* Task item:
Leave the pictures out and write out exactly the lines from the top of the entries through the line containing "- The white".

* Edit difference data:
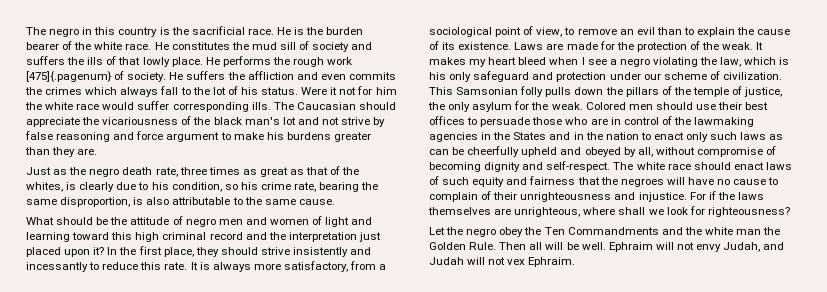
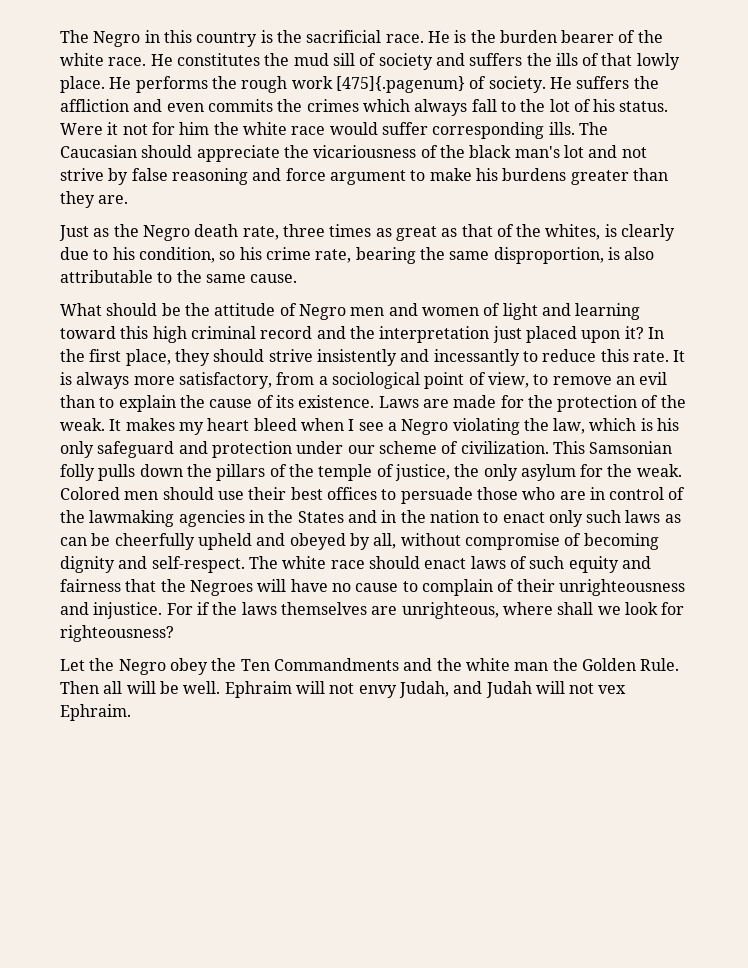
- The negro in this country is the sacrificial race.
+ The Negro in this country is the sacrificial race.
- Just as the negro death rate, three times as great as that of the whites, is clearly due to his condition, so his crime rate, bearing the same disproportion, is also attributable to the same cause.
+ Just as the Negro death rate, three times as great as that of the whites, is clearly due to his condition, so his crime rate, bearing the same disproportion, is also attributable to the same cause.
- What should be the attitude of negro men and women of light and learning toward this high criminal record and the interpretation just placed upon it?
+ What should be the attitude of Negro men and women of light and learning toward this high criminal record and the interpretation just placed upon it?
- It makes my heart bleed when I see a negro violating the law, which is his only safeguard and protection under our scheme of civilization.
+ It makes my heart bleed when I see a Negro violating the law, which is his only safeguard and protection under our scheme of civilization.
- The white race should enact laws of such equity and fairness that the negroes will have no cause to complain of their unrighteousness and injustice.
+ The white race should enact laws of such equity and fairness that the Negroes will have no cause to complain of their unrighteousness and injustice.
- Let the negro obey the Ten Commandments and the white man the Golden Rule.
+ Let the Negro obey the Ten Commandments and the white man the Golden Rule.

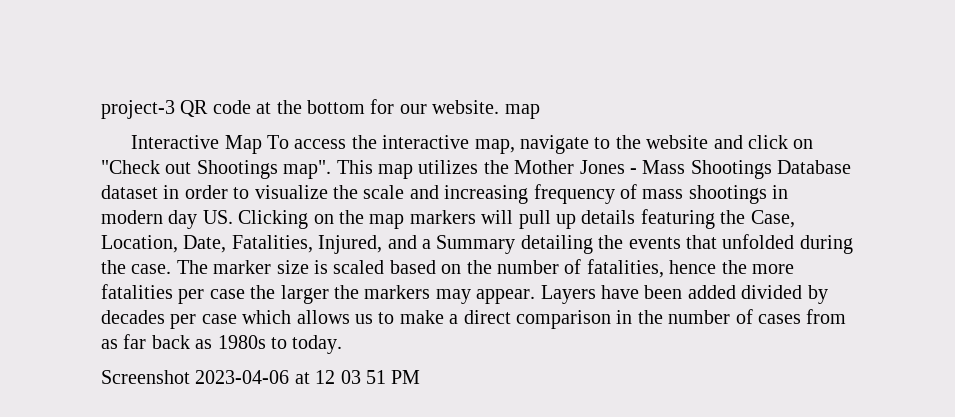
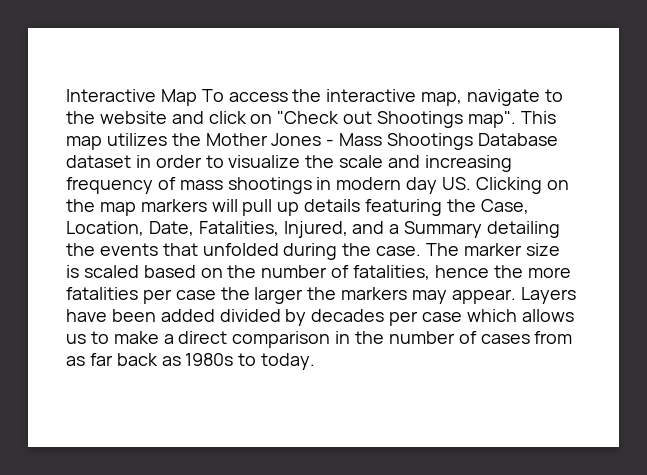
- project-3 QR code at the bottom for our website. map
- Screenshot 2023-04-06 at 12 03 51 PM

* Answer to the problem:
- The negro in this country is the sacrificial race.
+ The Negro in this country is the sacrificial race.
- Just as the negro death rate, three times as great as that of the whites, is clearly due to his condition, so his crime rate, bearing the same disproportion, is also attributable to the same cause.
+ Just as the Negro death rate, three times as great as that of the whites, is clearly due to his condition, so his crime rate, bearing the same disproportion, is also attributable to the same cause.
- What should be the attitude of negro men and women of light and learning toward this high criminal record and the interpretation just placed upon it?
+ What should be the attitude of Negro men and women of light and learning toward this high criminal record and the interpretation just placed upon it?
- It makes my heart bleed when I see a negro violating the law, which is his only safeguard and protection under our scheme of civilization.
+ It makes my heart bleed when I see a Negro violating the law, which is his only safeguard and protection under our scheme of civilization.
- The white race should enact laws of such equity and fairness that the negroes will have no cause to complain of their unrighteousness and injustice.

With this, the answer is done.